Perkembangan dan pembangunan sebuah kota tak lepas dari partisipasi masyarakat. Demikian pula yang terjadi di Prabumulih,
Kota kecil di sebelah Tenggara Palembang, ibukota propinsi Sumatera Selatan, Indonesia.Dalam usianya yang relatif muda, wilayah yang baru disahkan sebagai kota sejak tahun 2001 ini ramai dengan aksi unjuk rasa dari warganya yang tidak puas terhadap jalannya pemerintahan.
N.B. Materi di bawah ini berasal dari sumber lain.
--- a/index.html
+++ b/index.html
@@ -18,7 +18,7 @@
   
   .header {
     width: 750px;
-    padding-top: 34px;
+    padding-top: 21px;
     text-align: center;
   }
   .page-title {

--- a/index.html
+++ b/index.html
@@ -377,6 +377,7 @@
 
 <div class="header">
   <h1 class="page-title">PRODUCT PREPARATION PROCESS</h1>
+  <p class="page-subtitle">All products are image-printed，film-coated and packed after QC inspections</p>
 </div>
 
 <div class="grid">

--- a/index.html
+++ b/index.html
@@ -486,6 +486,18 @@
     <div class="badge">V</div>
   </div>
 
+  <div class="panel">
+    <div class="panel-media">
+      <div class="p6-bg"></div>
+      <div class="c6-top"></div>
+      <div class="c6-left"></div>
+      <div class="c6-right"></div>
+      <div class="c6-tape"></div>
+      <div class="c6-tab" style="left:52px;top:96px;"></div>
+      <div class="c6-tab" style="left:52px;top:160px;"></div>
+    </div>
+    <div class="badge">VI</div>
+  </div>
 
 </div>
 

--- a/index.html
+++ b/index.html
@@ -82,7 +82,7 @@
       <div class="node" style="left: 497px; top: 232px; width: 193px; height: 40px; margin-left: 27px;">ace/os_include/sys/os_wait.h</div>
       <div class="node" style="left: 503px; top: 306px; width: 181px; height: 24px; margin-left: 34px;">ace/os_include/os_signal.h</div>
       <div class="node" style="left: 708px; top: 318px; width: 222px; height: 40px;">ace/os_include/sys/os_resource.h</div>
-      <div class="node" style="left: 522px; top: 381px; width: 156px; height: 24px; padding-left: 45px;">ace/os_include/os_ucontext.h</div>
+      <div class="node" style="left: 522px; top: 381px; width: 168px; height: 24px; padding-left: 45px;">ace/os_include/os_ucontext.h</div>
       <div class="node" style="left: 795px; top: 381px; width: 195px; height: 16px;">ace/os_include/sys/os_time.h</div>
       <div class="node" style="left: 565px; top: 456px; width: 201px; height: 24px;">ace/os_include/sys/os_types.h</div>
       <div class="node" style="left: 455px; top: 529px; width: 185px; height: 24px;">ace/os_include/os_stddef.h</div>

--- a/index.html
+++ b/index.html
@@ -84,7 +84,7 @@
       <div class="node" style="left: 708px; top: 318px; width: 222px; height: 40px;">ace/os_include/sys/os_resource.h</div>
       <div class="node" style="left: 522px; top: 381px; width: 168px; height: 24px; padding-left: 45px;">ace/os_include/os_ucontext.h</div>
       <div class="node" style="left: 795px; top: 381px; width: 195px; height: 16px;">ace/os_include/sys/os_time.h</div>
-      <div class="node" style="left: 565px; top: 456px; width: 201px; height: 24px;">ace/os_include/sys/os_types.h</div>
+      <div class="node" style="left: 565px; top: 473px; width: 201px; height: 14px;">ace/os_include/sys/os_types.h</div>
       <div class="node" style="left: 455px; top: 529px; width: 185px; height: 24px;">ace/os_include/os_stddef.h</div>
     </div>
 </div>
Beragam issue dan kasus yang disuarakan masyarakat sipil Prabumulih, antara lain, korupsi, tata ruang, pemerintahan yang baik dan sehat (good governance), pengelolaan lingkungan hidup, perburuhan dan lain-lain.Aksi-aksi protes tersebut sebagian membuahkan hasil yang positif bagi
perkembangan kota Prabumulih. Yang pasti, ia telah melahirkan tumbuhnya kesadaran warga kota
untuk berpartisipasi dalam pembangunan. Pemerintah Kota Prabumulih diharapkan mampu melihat kesadaran ini sebagai potensi untuk membangun kota Prabumulih yang lebih baik di masa mendatang.